Caselin seemed to be more hopeful of the long-term price impact of this asset. He mentioned, “The immediate soft fork is priced in already. Anyone who understands and follows Bitcoin has been aware of Taproot and will have adjusted exposure accordingly. Nonetheless, since Bitcoin is still under its fair value and a further surge this month is widely expected, Taproot might provide the impetus. Nonetheless, in terms of its potential, Taproot has not been priced in at all.”
Since the Taproot upgrade would reduce the transaction outputs on the network, it opens the possibility for the deployment of sophisticated smart contracts. One differentiator from other blockchain networks that already have advanced smart contract utilities like Ethereum, Solana, etc., is that Bitcoin’s monetary functions and superior network security could attract liquidity that stays in the network for long periods.
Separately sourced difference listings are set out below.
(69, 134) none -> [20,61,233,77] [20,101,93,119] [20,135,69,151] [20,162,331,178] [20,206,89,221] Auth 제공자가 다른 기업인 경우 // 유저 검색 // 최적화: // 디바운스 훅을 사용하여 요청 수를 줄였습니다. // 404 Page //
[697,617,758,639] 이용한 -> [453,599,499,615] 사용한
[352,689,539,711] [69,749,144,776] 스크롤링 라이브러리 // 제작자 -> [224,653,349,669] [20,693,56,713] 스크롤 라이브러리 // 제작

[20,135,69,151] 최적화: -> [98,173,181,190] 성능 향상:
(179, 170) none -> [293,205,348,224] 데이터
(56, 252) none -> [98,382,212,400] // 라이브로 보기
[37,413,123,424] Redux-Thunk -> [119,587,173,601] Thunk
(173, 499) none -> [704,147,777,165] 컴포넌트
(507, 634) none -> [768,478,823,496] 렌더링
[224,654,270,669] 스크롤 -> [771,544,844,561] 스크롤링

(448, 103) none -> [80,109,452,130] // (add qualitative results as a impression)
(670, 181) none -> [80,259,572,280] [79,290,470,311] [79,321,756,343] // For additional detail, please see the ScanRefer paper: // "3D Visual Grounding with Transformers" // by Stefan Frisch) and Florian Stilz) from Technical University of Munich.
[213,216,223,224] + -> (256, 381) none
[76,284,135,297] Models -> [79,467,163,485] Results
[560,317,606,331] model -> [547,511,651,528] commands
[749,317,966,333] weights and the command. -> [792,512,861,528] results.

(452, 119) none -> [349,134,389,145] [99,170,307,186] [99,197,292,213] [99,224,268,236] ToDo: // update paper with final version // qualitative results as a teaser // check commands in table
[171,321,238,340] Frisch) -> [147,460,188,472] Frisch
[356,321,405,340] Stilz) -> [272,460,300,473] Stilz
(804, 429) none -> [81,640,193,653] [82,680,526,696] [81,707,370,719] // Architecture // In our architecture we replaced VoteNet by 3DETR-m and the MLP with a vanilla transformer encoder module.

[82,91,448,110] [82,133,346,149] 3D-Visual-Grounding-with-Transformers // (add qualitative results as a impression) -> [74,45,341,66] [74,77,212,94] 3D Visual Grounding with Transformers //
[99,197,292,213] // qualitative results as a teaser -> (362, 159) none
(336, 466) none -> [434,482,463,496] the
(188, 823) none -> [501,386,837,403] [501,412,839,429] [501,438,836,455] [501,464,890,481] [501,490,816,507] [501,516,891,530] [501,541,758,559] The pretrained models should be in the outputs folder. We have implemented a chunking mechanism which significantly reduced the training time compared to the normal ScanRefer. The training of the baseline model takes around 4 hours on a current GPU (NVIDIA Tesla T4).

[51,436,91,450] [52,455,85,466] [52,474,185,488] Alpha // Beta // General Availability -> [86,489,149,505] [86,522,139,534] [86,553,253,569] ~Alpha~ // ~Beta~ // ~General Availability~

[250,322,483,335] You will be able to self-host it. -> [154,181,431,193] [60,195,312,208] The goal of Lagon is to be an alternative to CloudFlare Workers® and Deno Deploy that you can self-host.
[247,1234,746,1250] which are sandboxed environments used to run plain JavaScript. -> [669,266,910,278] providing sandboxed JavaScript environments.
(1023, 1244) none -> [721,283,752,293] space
This is an aspect that various decentralized finance (DeFi) protocols built on platforms like Ethereum currently struggle with, and are stepping into the DeFi 2.0 to address.
Caselin spoke more about the marketwide impact, saying, “Bitcoin might take some market share away from smart contract platforms; however, it is more likely that mainstream participants in DeFi will stick to Ethereum, Solana, and similar protocols. Bitcoin is better suited for the more serious endeavors — and serious capital.”
Irrespective of the short-term price impact that the Taproot upgrade might or might not have on Bitcoin, it is evident that the Taproot upgrade, coming in as the first upgrade for the network in four years, is a major step for the network as it improves its fundamentals even further. Over the long term, this upgrade would drive value and could be seen as another step towards “hyperbitcoinization.”